──────── Supplied records

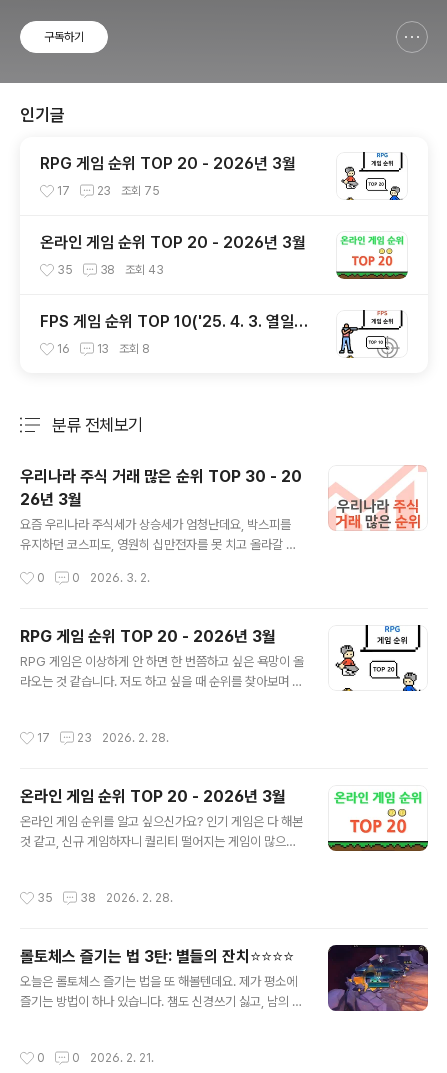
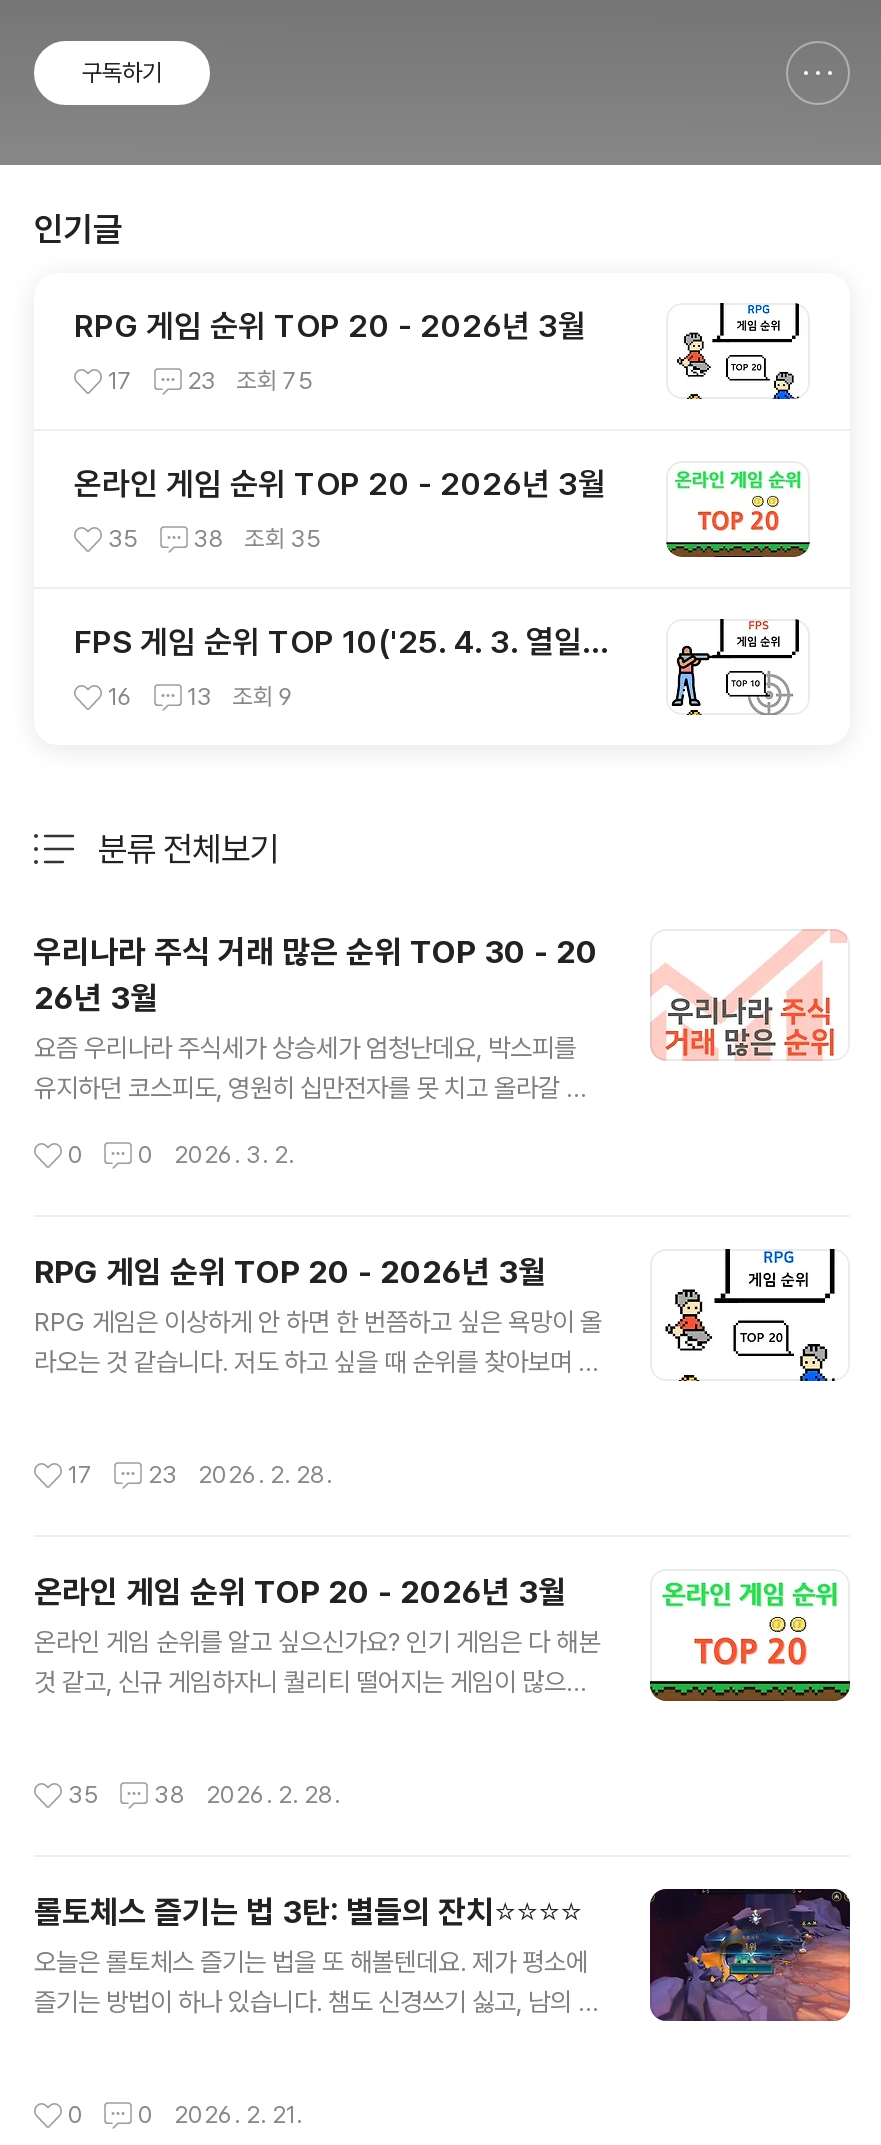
- 35 38 조회 43
+ 35 38 조회 35

- 조회 8
+ 조회 9
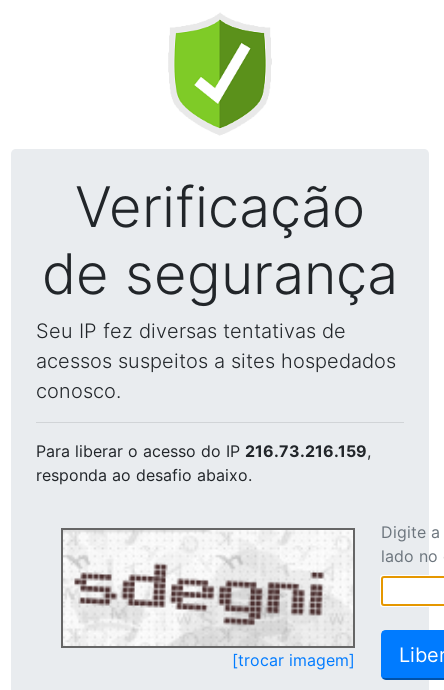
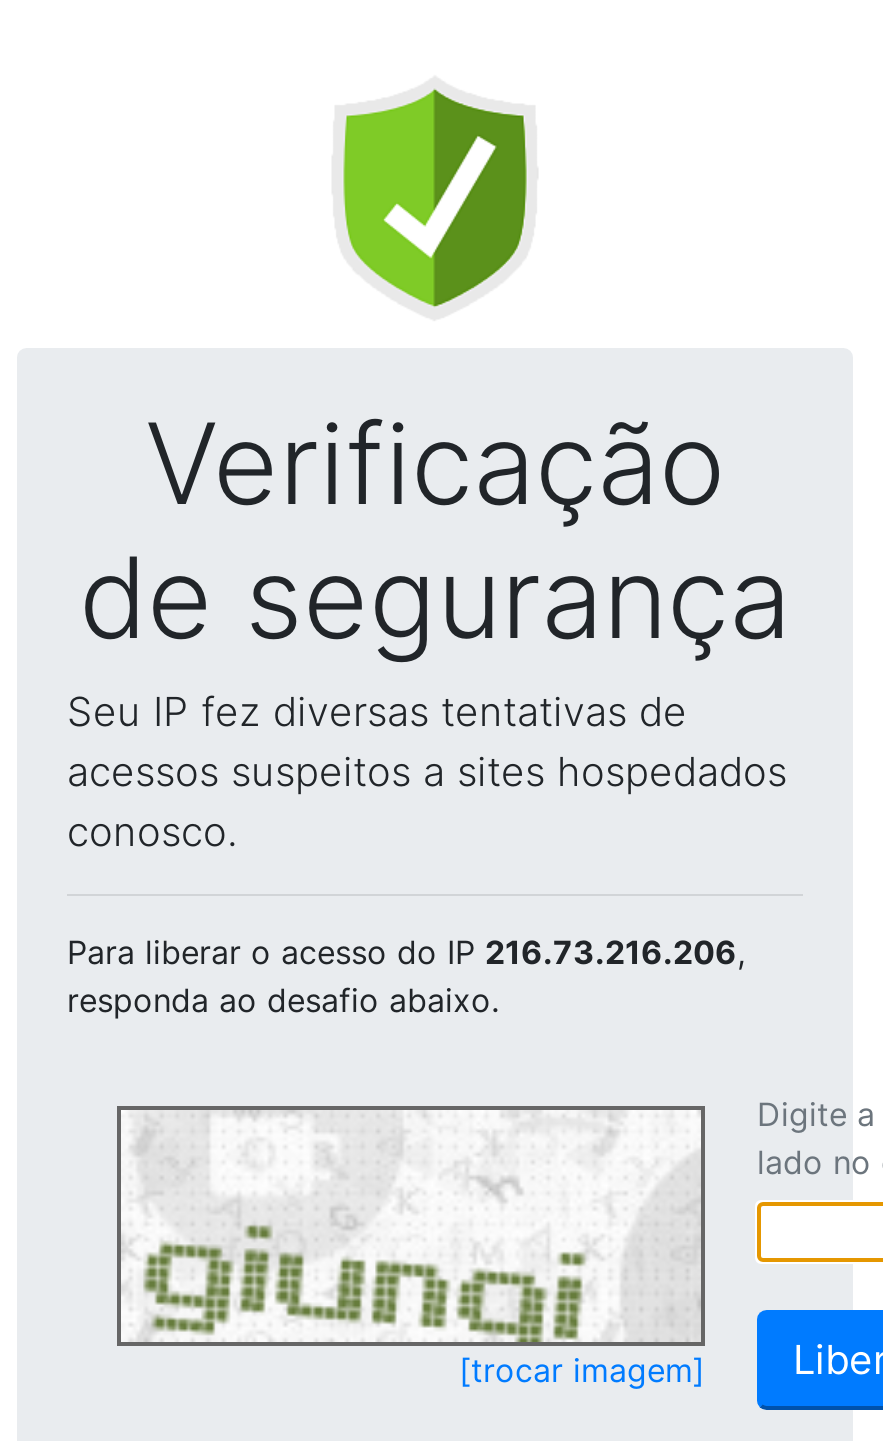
- Para liberar o acesso do IP 216.73.216.159,
+ Para liberar o acesso do IP 216.73.216.206,

- [image]
+ [image]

────────────────

> [What needs to be done]: Repeat the data verbatim, excluding all pictures.

> [Solution]:
- 35 38 조회 43
+ 35 38 조회 35

- 조회 8
+ 조회 9
- Para liberar o acesso do IP 216.73.216.159,
+ Para liberar o acesso do IP 216.73.216.206,

- [image]
+ [image]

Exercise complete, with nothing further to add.